Alison Nguyen '23 Exhibits ‘Perforation, Ellipse’ at Storefront for Art and Architecture
Visual Arts alum Alison Nguyen '23 has a solo exhibition, Perforation, Ellipse, at the downtown gallery Storefront for Art and Architecture. The immersive experience combines archival audio of once-banned Vietnamese bolero music with mixed material wall works capturing the feelings and lyrics that were once censored, as well as videos of performance art.
As visitors walk down a hall with screens displaying narrative clips from Nguyen’s film Aisle 9, sensory video abstractions, and archival footage of bolero performances, the centerpiece of the room is a projected 16mm performance of Nguyen shooting an arrow across a city skyline.
“Before it lands, the arrow is suspended in a perpetual state of arrival and departure, recalling Zeno’s paradox, a philosophical argument which proposes that motion is divisible into infinite stillness,” Storefront said of the art film. The evocation of paradox is central to the counter-mythology Nguyen creates around the artifact of bolero music, which was banned by Viet Minh after the American War in Vietnam for its sentimentality and counterrevolutionary cultural force. The music survived for generations within the diaspora and is popular today.
The installation’s wall works, which Nguyen calls Ellipses, are aluminum canvases with gold field and the drawn sheet music of banned bolero artists. In Ellipse 1 (2026, gold on aluminum, 16 x 18 x 3/8 in.), Nguyen recalls Ngô Thụy Miên’s song Niệm khúc cuối (The Last Verse).

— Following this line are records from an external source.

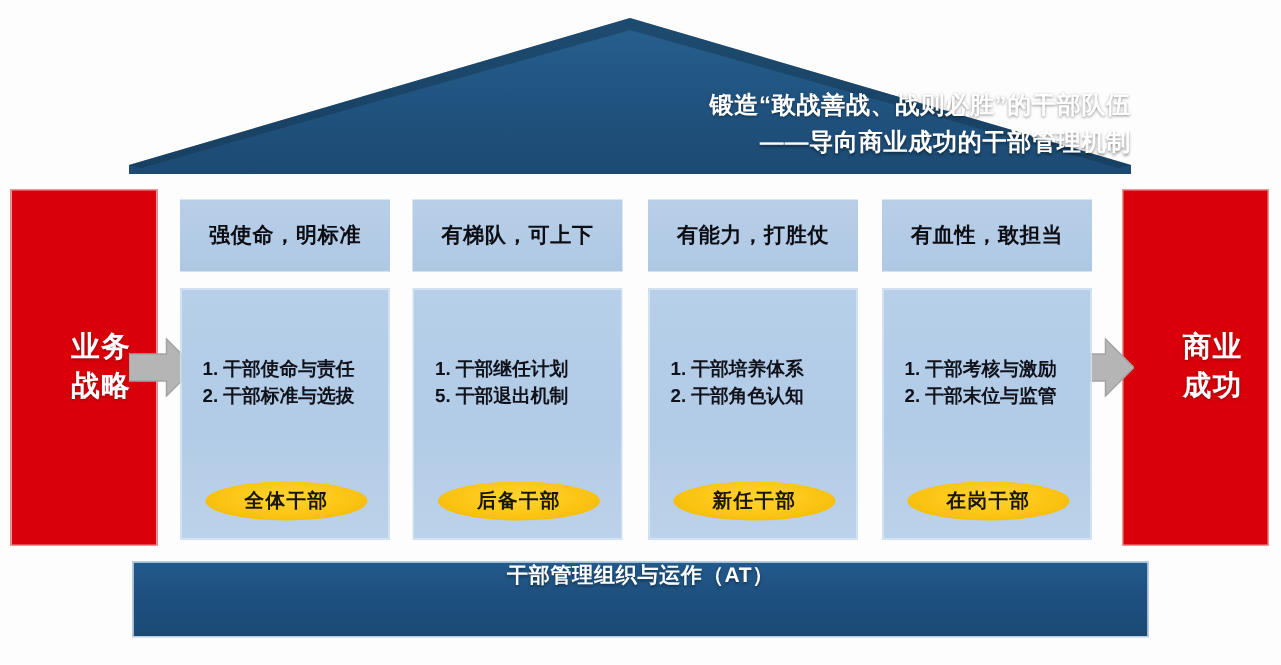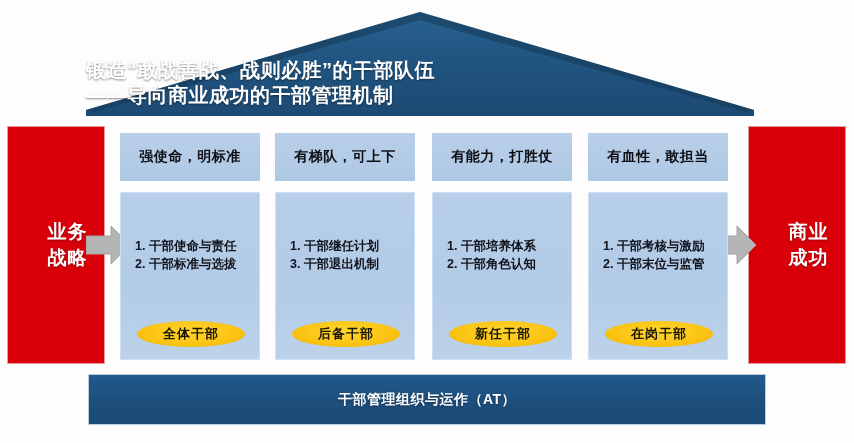--- a/index.html
+++ b/index.html
@@ -27,23 +27,23 @@
     top: 12px;
     width: 668px;
     height: 104px;
   }
   #roof svg { display: block; }
   #roof-title {
     position: absolute;
     left: 0;
     top: 46px;
     width: 668px;
-    text-align: left;
+    text-align: right;
     color: #ffffff;
-    font-size: 20px;
+    font-size: 16px;
     font-weight: bold;
     line-height: 25px;
     letter-spacing: 0.5px;
     text-shadow: 0 1px 2px rgba(0,0,0,0.45);
     pointer-events: none;
   }
   #roof-title .l2 { letter-spacing: 0.5px; }
 
   
   .side-block {
@@ -149,21 +149,20 @@
   #footer-bar {
     position: absolute;
     left: 88px;
     top: 374px;
     width: 678px;
     height: 51px;
     background: linear-gradient(180deg, #225a8c 0%, #1d4f7d 50%, #1b4a76 100%);
     border: 1px solid #b8cde0;
     box-sizing: border-box;
     display: flex;
-    align-items: center;
     justify-content: center;
   }
   #footer-label {
     color: #ffffff;
     font-size: 14px;
     font-weight: bold;
     letter-spacing: 0.5px;
     text-shadow: 0 1px 2px rgba(0,0,0,0.4);
   }
 </style>
@@ -224,21 +223,21 @@
       </div>
       <div class="badge">全体干部</div>
     </div>
   </div>
 
   <div id="col-1" class="column">
     <div class="col-head">有梯队，可上下</div>
     <div class="col-body">
       <div class="col-items">
         <div class="item">1. 干部继任计划</div>
-        <div class="item">3. 干部退出机制</div>
+        <div class="item">5. 干部退出机制</div>
       </div>
       <div class="badge">后备干部</div>
     </div>
   </div>
 
   <div id="col-2" class="column">
     <div class="col-head">有能力，打胜仗</div>
     <div class="col-body">
       <div class="col-items">
         <div class="item">1. 干部培养体系</div>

The Vietnamese government imprisoned Miên for ten years following a performance of the song, a soaring ballad with lyrics like “Hand in hand, with our imprisoned desires/When our hair turns gray, scars remain of our love/Gazing into your eyes, I long to say 'I love you.'" The sheet music is penned atop a golden circle, evoking the derogatory term “yellow music” or nhạc vàng used by the censoring organization. In Vietnamese, vàng can translate to either yellow or gold.
“Nguyen stages censorship as a paradoxical system that can reproduce the very meanings it seeks to suppress, opposing a binary of freedom and repression,” Storefront said. “By staging cultural memory as an unstable montage, the exhibition questions how narratives of belonging are constructed, mythologized, and controlled. Instead of offering a single story, Nguyen proposes a constellation of moving images whose connections remain open-ended, and move according to the pulse of time drifting, interrupted, and traversing future, past, and present.”
Alison Nguyen is visual artist, filmmaker and educator based in New York City working across video, installation, and sculpture. Her practice combines the particulars of the personal with an exploration into broader forces of history. With approaches of speculative fiction, documentary research, and performance, Nguyen’s practice proposes counter-mythologies.
Alison Nguyen’s work has been presented at the Museum of Modern Art; MIT List Center for Visual Arts; National Museum of Modern and Contemporary Art Korea; Vienna Secession; The Everson Museum; The Dowse Art Museum; e-flux and Frieze Seoul Film. She has received residencies and fellowships from Pioneer Works, International Studio & Curatorial Program, The Institute of Electronic Arts, BRIC, and Squeaky Wheel Film and Media Art Center. She has been awarded grants from the NYFA Artist Fellowship in Film/Video, NYSCA, Wave Farm’s Media Art Assistance Fund, the Foundation for Contemporary Art, and The New York Community Trust.
Nguyen received her MFA in Visual Art from Columbia University and her BA in Literary Arts from Brown University. She was a 2023-2024 Studio Fellow at the Whitney Independent Study Program. She serves as a part-time Professor in Steinhardt’s BFA Studio Art program at New York University and in Parson’s Photo BFA Program at the New School.